- Born: September 6, 1914
- Died: December 22, 2005 (aged 91)
- Occupations: Historian, author, performer
- Spouse: Mary Mudd ​(m. 1946)​
- Children: Margaret and 1 other

= George Speaight =

British historian and puppeteer (1914–2005)

George Victor Speaight (/speɪt/ SPAYT; 6 September 1914 – 22 December 2005) was a British theatre historian, author, and performer.

==Early years==
Speaight was born on 6 September 1914. One of his brothers was actor Robert Speaight, who paid for some of his education at Haileybury. Like his older brother, George was a gifted and natural performer from a young age. At age four, he acted as the Page in a family production of Romeo and Juliet, and in 1921 won an elocution prize for the Ghost's speech in Hamlet.

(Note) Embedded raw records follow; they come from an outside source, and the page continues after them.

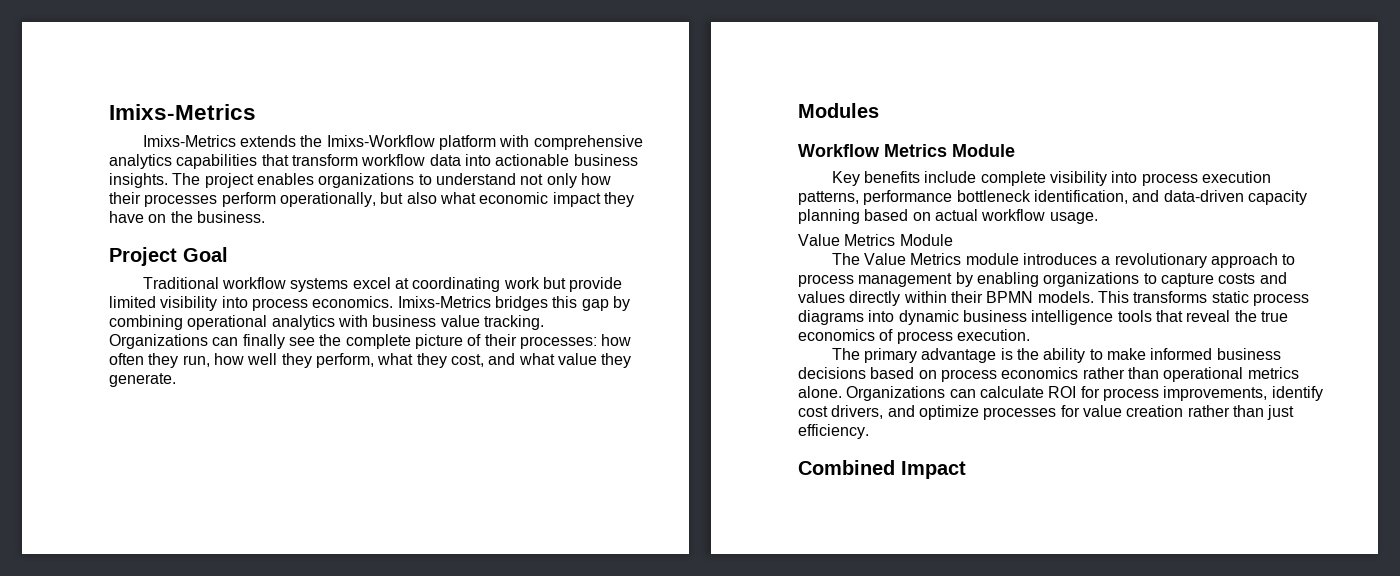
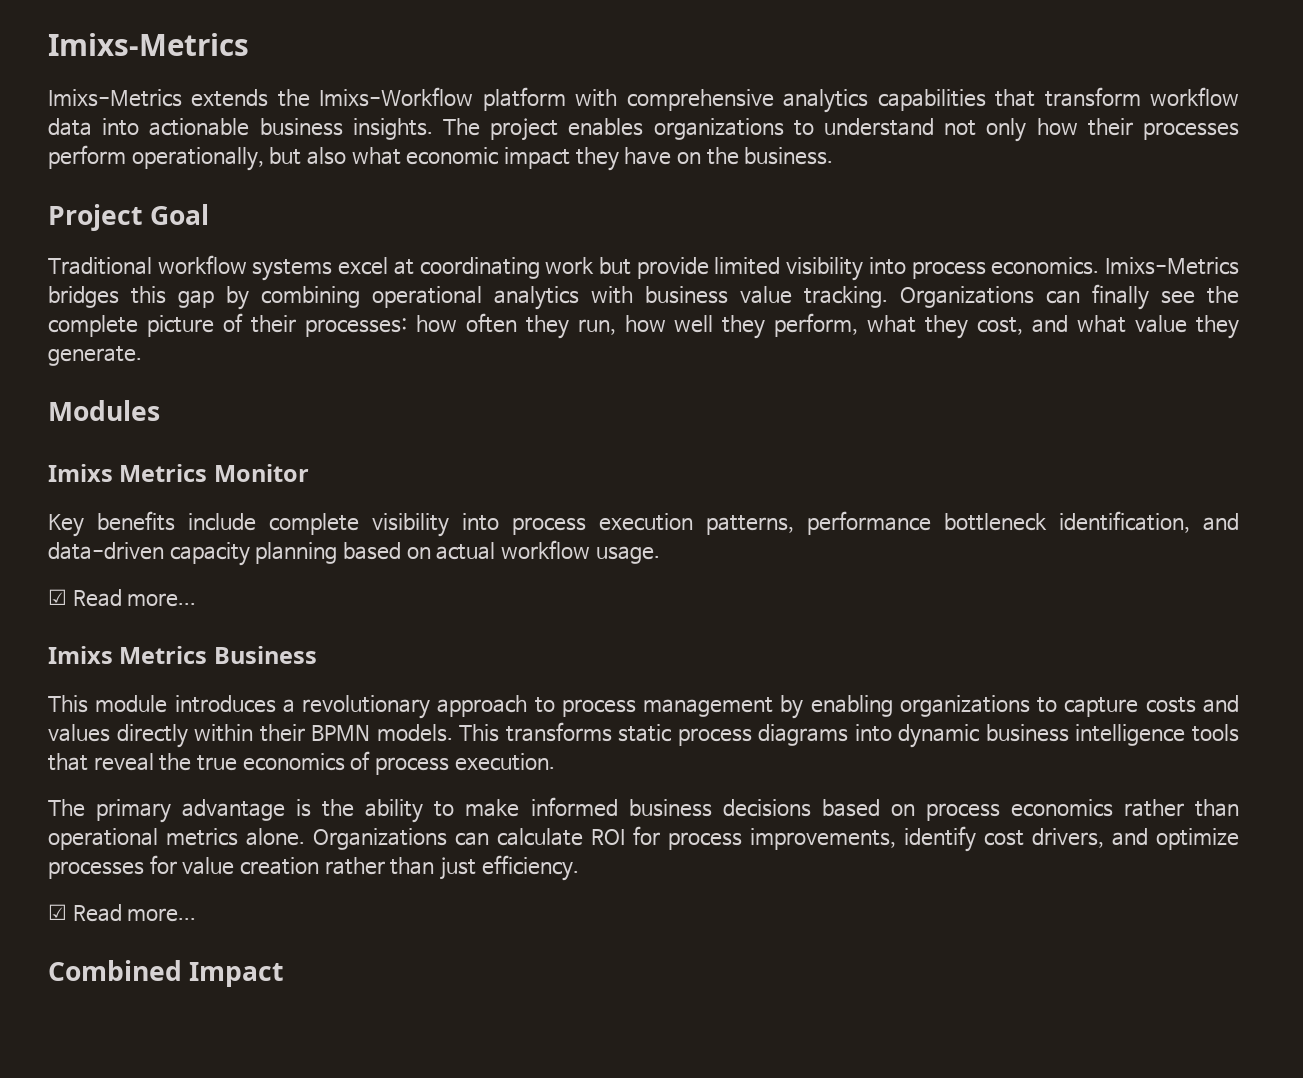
- Workflow Metrics Module
+ Imixs Metrics Monitor
  Key benefits include complete visibility into process execution patterns, performance bottleneck identification, and data-driven capacity planning based on actual workflow usage.
- Value Metrics Module
- The Value Metrics module introduces a revolutionary approach to process management by enabling organizations to capture costs and values directly within their BPMN models.
+ ☑ Read more...
+ Imixs Metrics Business
+ This module introduces a revolutionary approach to process management by enabling organizations to capture costs and values directly within their BPMN models.
  Organizations can calculate ROI for process improvements, identify cost drivers, and optimize processes for value creation rather than just efficiency.
+ ☑ Read more...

Speaight was fascinated from his boyhood by toy theatres after his father bought him one from Benjamin Pollock's Toy Shop in Hoxton, and in the 1930s he professionally took up puppetry. He became known for his puppet show performances at the Bumpus bookstore in Oxford Street where he worked from 1932, when his father's bankruptcy denied him a university place. His shows here were appreciated by, among others, T. E. Lawrence, George Shaw, and Peter Brook, the latter claiming that Speaight inspired him to pursue a theatrical career. In 1934, he was received into the Catholic Church and after leaving Bumpus' in 1938 he spent six months as a farm labourer at the sculptor Eric Gill's rural community, Piggotts, in Sussex, where he came upon the idea of writing his book about Punch and Judy while digging potatoes. Published as Punch and Judy: a History in 1970, the book was to be the first serious study on the subject.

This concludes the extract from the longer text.